Task requirements = Look through the records below for the line with "[433,177,482,187] [39,194,141,205] php-5-7.2, php-fpm, mysql" and the line with "[218,195,274,203] wordmove ->", then return those lines and all lines between, exactly.

(Records from a dataset)
-- Opening Marker --

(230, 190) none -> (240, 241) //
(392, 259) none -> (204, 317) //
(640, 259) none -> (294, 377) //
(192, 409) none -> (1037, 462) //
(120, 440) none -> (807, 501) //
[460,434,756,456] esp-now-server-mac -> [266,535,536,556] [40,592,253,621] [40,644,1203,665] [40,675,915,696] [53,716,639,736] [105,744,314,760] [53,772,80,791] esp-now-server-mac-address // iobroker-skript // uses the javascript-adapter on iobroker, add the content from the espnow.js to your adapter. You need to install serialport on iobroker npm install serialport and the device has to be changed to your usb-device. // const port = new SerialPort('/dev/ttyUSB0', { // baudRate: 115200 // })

-- Closing Marker --
-- Opening Marker --

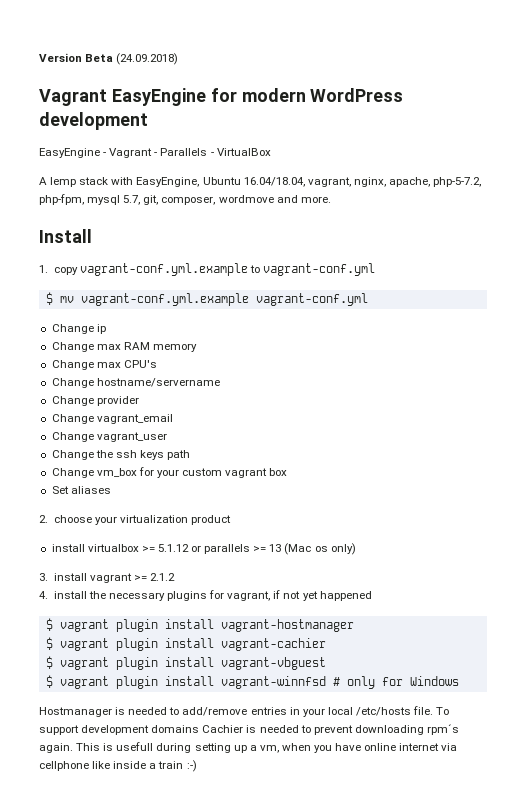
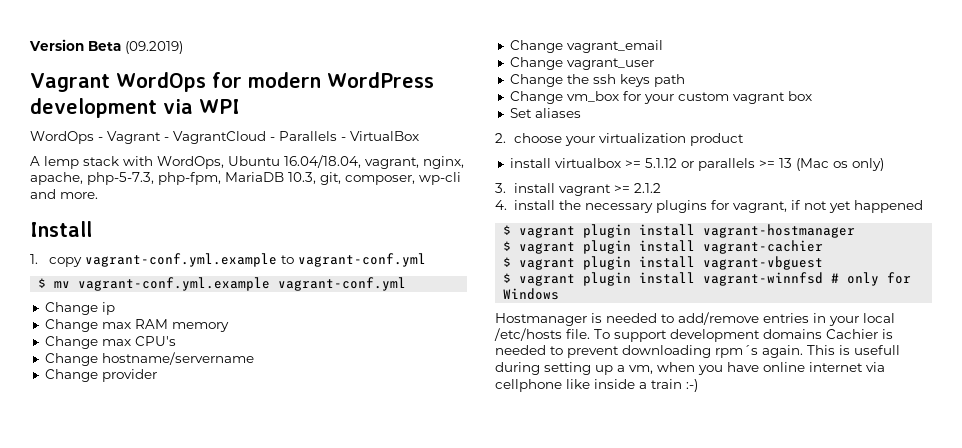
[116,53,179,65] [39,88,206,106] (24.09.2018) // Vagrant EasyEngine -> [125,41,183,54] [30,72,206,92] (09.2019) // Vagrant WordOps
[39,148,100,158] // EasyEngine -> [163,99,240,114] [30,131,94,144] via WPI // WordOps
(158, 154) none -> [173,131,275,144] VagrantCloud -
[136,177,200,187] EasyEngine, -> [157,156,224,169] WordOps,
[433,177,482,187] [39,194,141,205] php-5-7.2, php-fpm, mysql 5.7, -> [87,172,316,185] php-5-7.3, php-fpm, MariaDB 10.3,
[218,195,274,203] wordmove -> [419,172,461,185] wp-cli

-- Closing Marker --
-- Opening Marker --

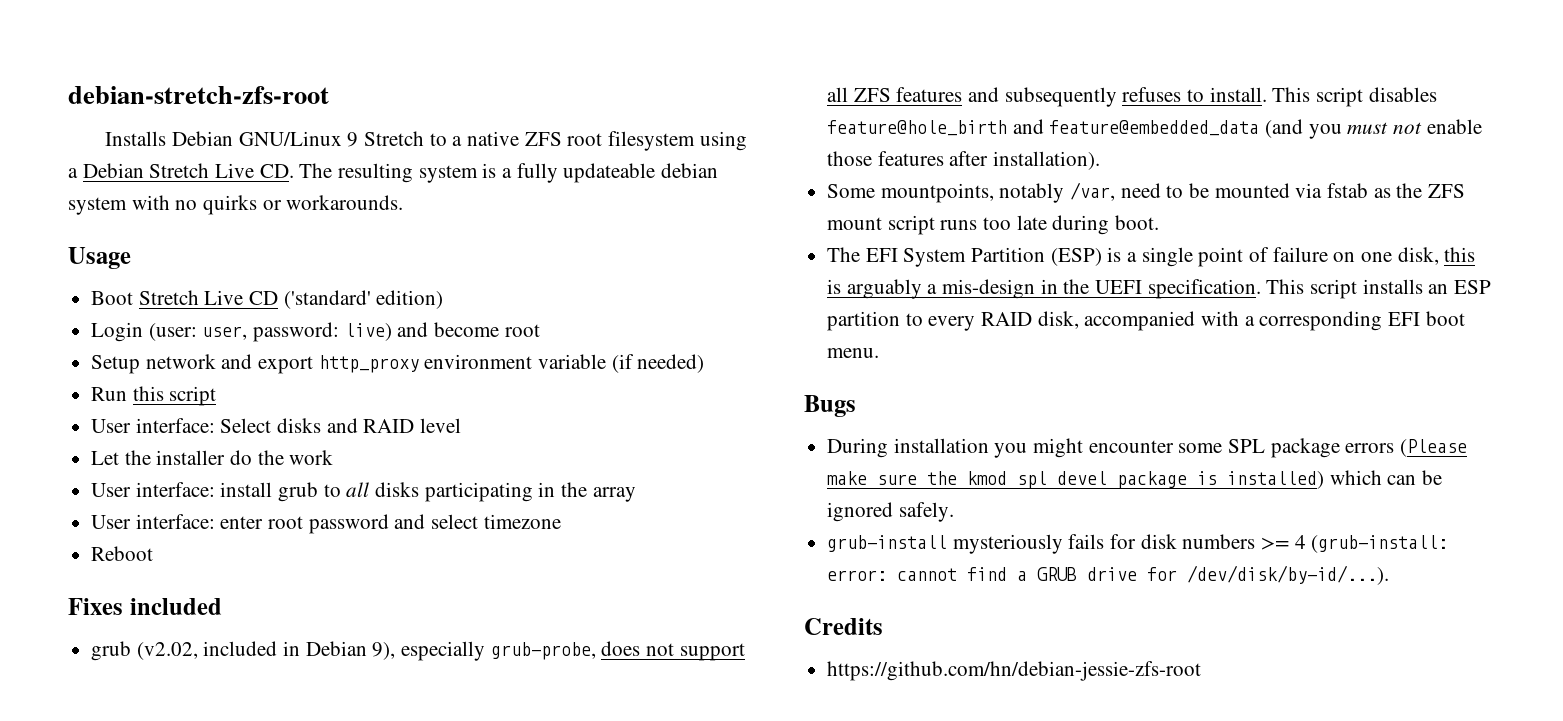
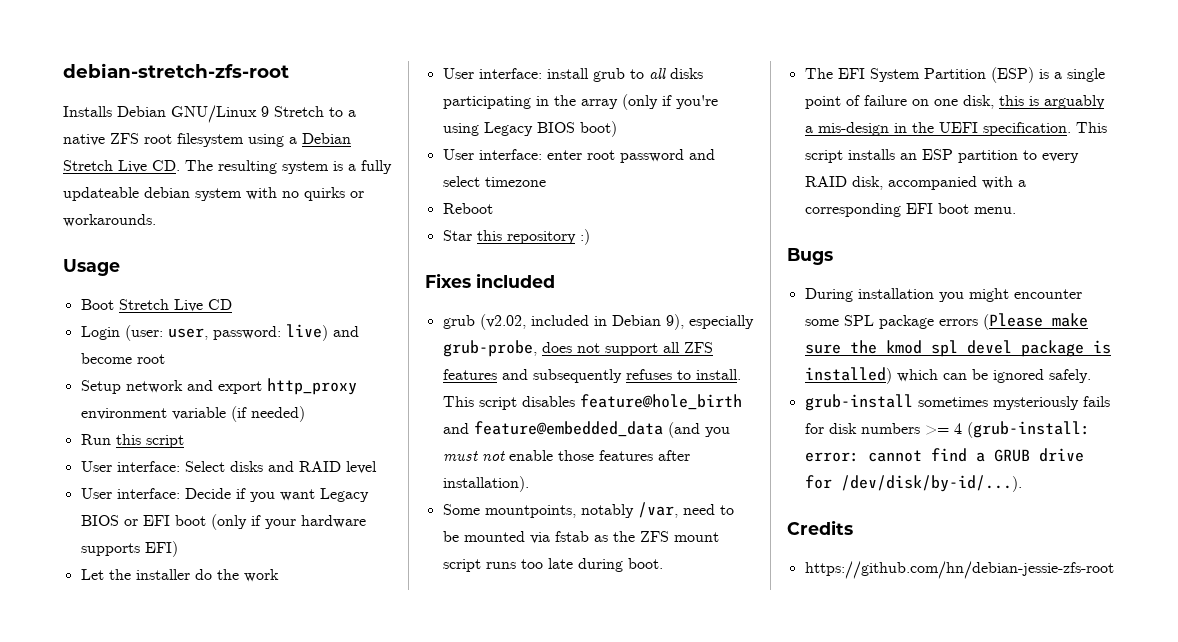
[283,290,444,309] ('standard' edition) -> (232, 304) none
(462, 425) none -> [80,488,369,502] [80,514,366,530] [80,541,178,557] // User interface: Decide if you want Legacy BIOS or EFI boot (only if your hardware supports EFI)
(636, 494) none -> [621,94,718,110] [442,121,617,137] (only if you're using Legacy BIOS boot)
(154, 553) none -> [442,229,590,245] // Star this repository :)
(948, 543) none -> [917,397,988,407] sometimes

-- Closing Marker --

Reply =
[433,177,482,187] [39,194,141,205] php-5-7.2, php-fpm, mysql 5.7, -> [87,172,316,185] php-5-7.3, php-fpm, MariaDB 10.3,
[218,195,274,203] wordmove -> [419,172,461,185] wp-cli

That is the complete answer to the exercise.